مقاله انگلیسی رایگان در مورد نتایج یک نیروگاه دارای اختلال در سلولهای آدنوکارسینوم جهش یافته KRAS ریه – وایلی 2019

1- INTRODUCTION

2- MATERIALS AND METHODS

3- RESULTS

4- DISCUSSION

REFERENCES

Objectives: Lung cancer stands out as the most common cancer type worldwide. The most common genetic alteration detected in adenocarcinoma patients is KRAS. KRAS mutated patients still cannot get benefit from precision medicine approaches and lack a targeted therapy. Elesclomol is an investigational agent for melanoma and other malignancies. In this study, we evaluated its effect on cellular apoptosis, survival, and metastasis mechanisms on KRAS mutant A549 and Calu‐1 cell lines.
Methods: The cytotoxic effects of Elesclomol on A549 and Calu‐1 cells were determined by 3‑(4,5‑dimethylthiazol‑2‑yl)‑2,5‑diphenyltetrazolium bromide (MTT) cell viability test. Cells were treated with IC50 concentration and then apoptosis‐ related (Casp‐3, Casp‐9, Bcl‐2, and Bcl‐xL), survival‐related (Akt, p‐Akt, Erk, and p‐ Erk), and metastasis‐related (E‐cadherin, Vimentin, MMP‐2, and MMP‐9) protein expressions were determined by Western blot analysis. Elesclomol’s effect on cell migration was evaluated by wound healing. Total oxidant, malondialdehyde (MDA), and glutathione (GSH) levels after Elesclomol treatment were assessed.
Results: Elesclomol not only induced apoptotic proteins but also inhibited metastatic protein expressions and migration in both cells. Also, p‐Erk activity was diminished by Elesclomol treatment as a reflection of decreased proliferation. However, p‐Akt was enhanced as a cellular survival mechanism. Although Elesclomol’s effects on oxidative stress parameters were puzzling, it induced total oxidant status (TOS), and MDA in Calu‐1 cells.
Conclusion: Elesclomol might provide an alternative treatment approach for patients with KRAS mutant lung adenocarcinoma and other solid tumor malignancies that harbor KRAS mutations. This would enable the development of biomarker‐driven targeted therapy for KRAS mutant adenocarcinoma patients.

INTRODUCTION

Lung cancer stands out as the most common cause of cancer death worldwide. Difficulties in lung cancer treatment mostly arise from the heterogeneity of the disease which multiple genetic mutations exist and their mechanisms are poorly understood.
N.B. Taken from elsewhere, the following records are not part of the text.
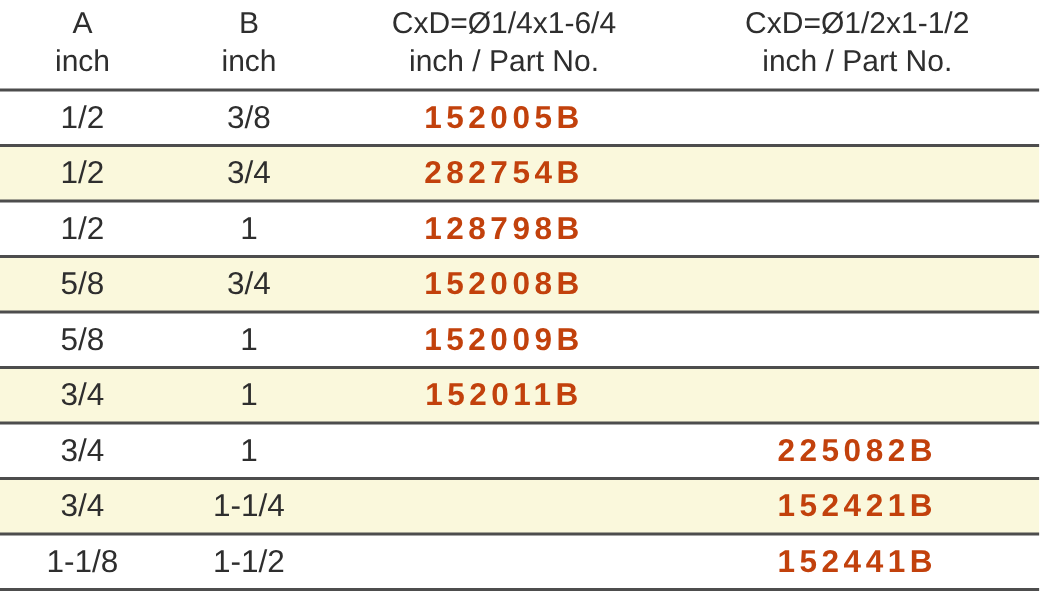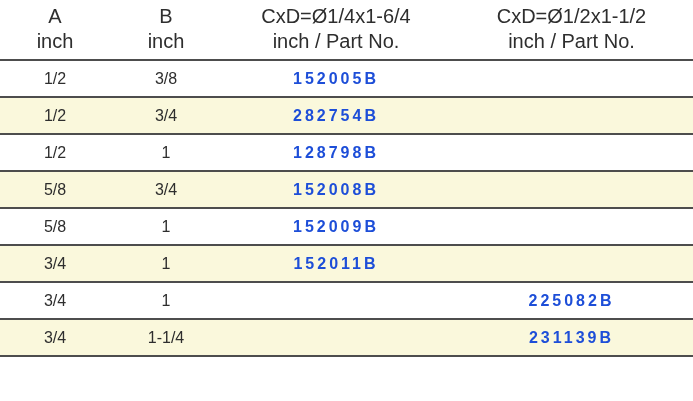--- a/index.html
+++ b/index.html
@@ -45,7 +45,7 @@
     background: #faf8dc;
   }
   tbody td {
-    font-size: 16px;
+    font-size: 21px;
     color: #2e2e2e;
     text-align: center;
     vertical-align: middle;

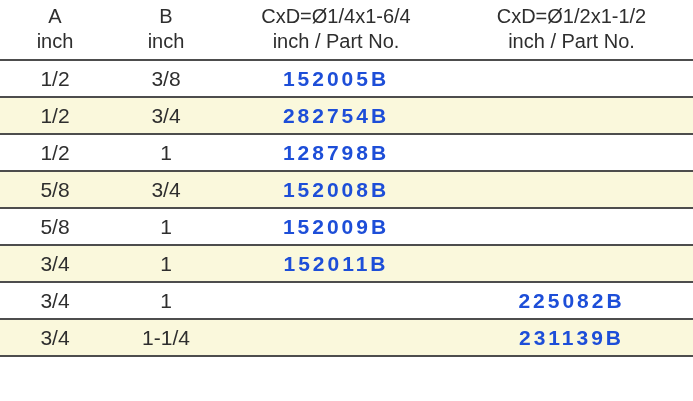--- a/index.html
+++ b/index.html
@@ -54,7 +54,7 @@
   }
   tbody td.part {
     font-weight: bold;
-    color: #1d4ed8;
+    color: #c2410c;
     letter-spacing: 3px;
   }
   .hline1, .hline2 { display: block; }

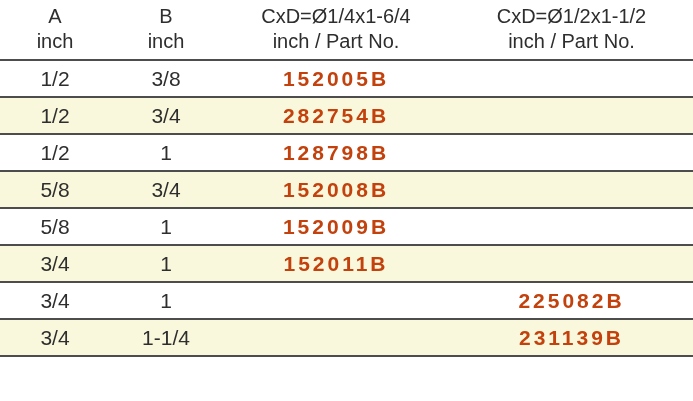--- a/index.html
+++ b/index.html
@@ -137,7 +137,7 @@
         <td>3/4</td>
         <td>1-1/4</td>
         <td class="part"></td>
-        <td class="part">231139B</td>
+        <td class="part">152421B</td>
       </tr>
     </tbody>
   </table>

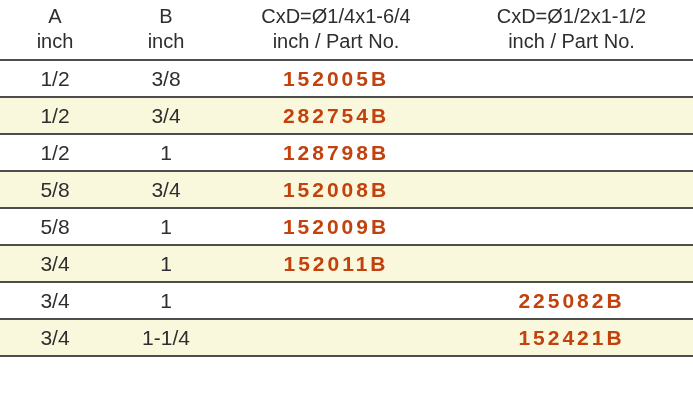--- a/index.html
+++ b/index.html
@@ -139,6 +139,12 @@
         <td class="part"></td>
         <td class="part">152421B</td>
       </tr>
+      <tr>
+        <td>1-1/8</td>
+        <td>1-1/2</td>
+        <td class="part"></td>
+        <td class="part">152441B</td>
+      </tr>
     </tbody>
   </table>
 </div>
The progress in the “genomic era” has exhibited several genomic alterations that drive the initiation and progression of non–small‐cell lung cancer (NSCLC). Despite being the most commonly mutated oncogene in NSCLC, KRAS mutations remain elusive as a prognostic and predictive marker, such that there is still no approved agent for mutant KRAS in NSCLC. In addition to having a prominent role in energy metabolism, mitochondria is at the crossroads of cell death and survival which has prominent cellular functions required for homeostasis. It not only acts as an oxygen sensor but also as adenosine triphosphate (ATP) and reactive oxygen species (ROS) producer in the cell. As the major source of ROS is the consequence of the mitochondrial respiratory chain reactions, increased ROS production induces apoptosis, thus it makes mitochondria an attractive target for cancer chemotherapy. Triggering mitochondrial oxidative stress might offer new routes to target cancer cells for therapeutic interventions.